(Revision tracking records)
◇ ◇ ◇ ◇ ◇
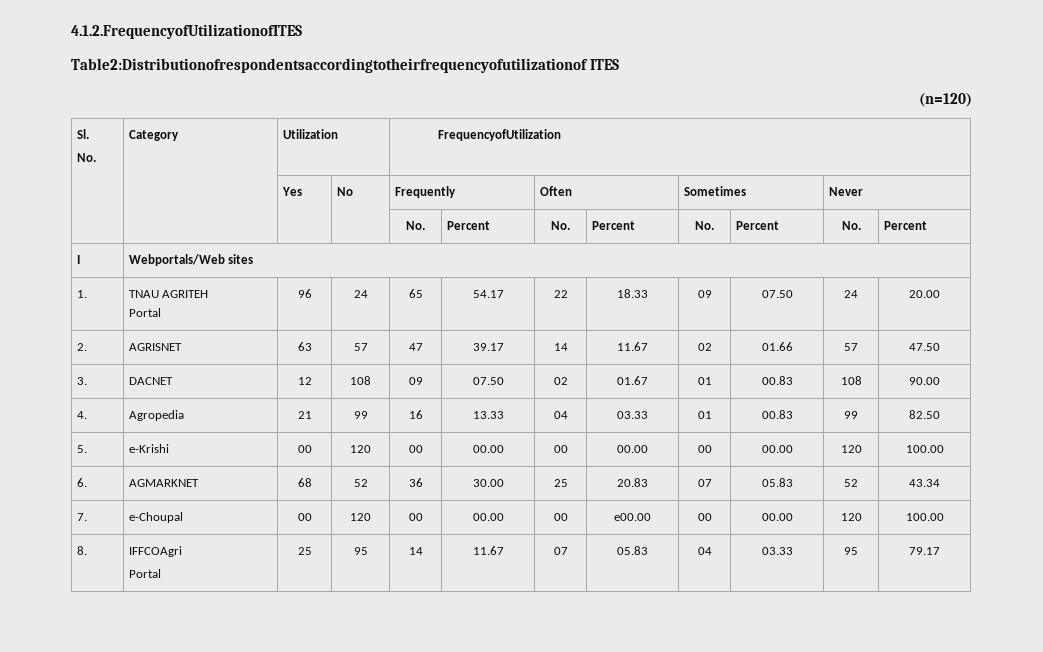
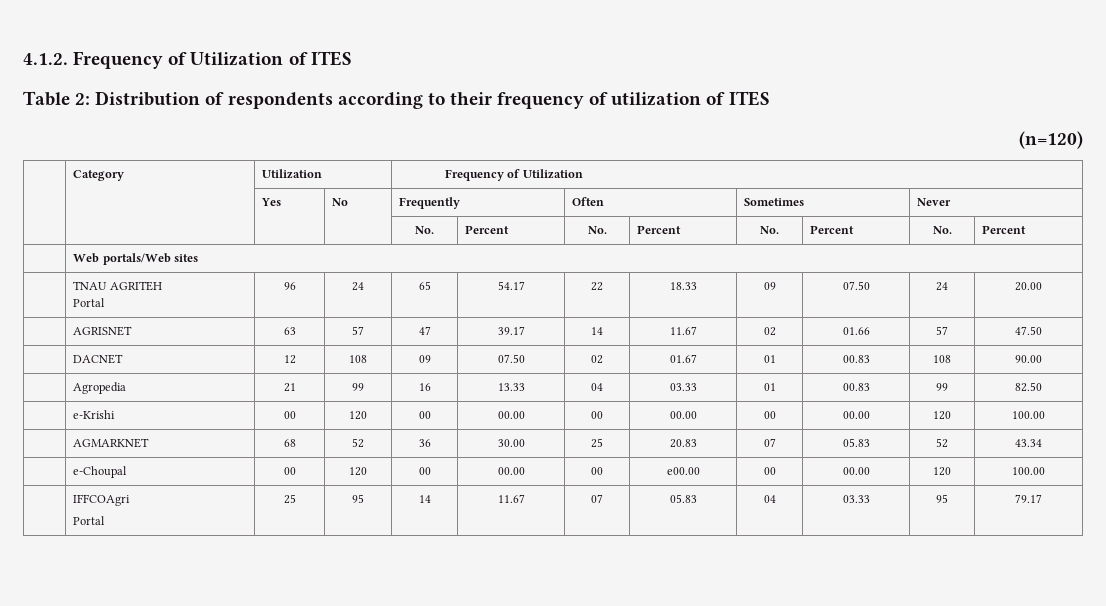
- 4.1.2.FrequencyofUtilizationofITES
- Table2:Distributionofrespondentsaccordingtotheirfrequencyofutilizationof ITES
+ 4.1.2. Frequency of Utilization of ITES
+ Table 2: Distribution of respondents according to their frequency of utilization of ITES
- Sl.
- No. | Category | Utilization | FrequencyofUtilization
+ | Category | Utilization | Frequency of Utilization
- I | Webportals/Web sites
+ | Web portals/Web sites
- 1. | TNAU AGRITEH
+ | TNAU AGRITEH
- 2. | AGRISNET | 63 | 57 | 47 | 39.17 | 14 | 11.67 | 02 | 01.66 | 57 | 47.50
+ | AGRISNET | 63 | 57 | 47 | 39.17 | 14 | 11.67 | 02 | 01.66 | 57 | 47.50
- 3. | DACNET | 12 | 108 | 09 | 07.50 | 02 | 01.67 | 01 | 00.83 | 108 | 90.00
+ | DACNET | 12 | 108 | 09 | 07.50 | 02 | 01.67 | 01 | 00.83 | 108 | 90.00
- 4. | Agropedia | 21 | 99 | 16 | 13.33 | 04 | 03.33 | 01 | 00.83 | 99 | 82.50
+ | Agropedia | 21 | 99 | 16 | 13.33 | 04 | 03.33 | 01 | 00.83 | 99 | 82.50
- 5. | e-Krishi | 00 | 120 | 00 | 00.00 | 00 | 00.00 | 00 | 00.00 | 120 | 100.00
+ | e-Krishi | 00 | 120 | 00 | 00.00 | 00 | 00.00 | 00 | 00.00 | 120 | 100.00
- 6. | AGMARKNET | 68 | 52 | 36 | 30.00 | 25 | 20.83 | 07 | 05.83 | 52 | 43.34
+ | AGMARKNET | 68 | 52 | 36 | 30.00 | 25 | 20.83 | 07 | 05.83 | 52 | 43.34
- 7. | e-Choupal | 00 | 120 | 00 | 00.00 | 00 | e00.00 | 00 | 00.00 | 120 | 100.00
+ | e-Choupal | 00 | 120 | 00 | 00.00 | 00 | e00.00 | 00 | 00.00 | 120 | 100.00
- 8. | IFFCOAgri
+ | IFFCOAgri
◇ ◇ ◇ ◇ ◇
Show all lines from the data above in which the word "Krishi" appears.

→ **Solution to this problem**:
- 5. | e-Krishi | 00 | 120 | 00 | 00.00 | 00 | 00.00 | 00 | 00.00 | 120 | 100.00
+ | e-Krishi | 00 | 120 | 00 | 00.00 | 00 | 00.00 | 00 | 00.00 | 120 | 100.00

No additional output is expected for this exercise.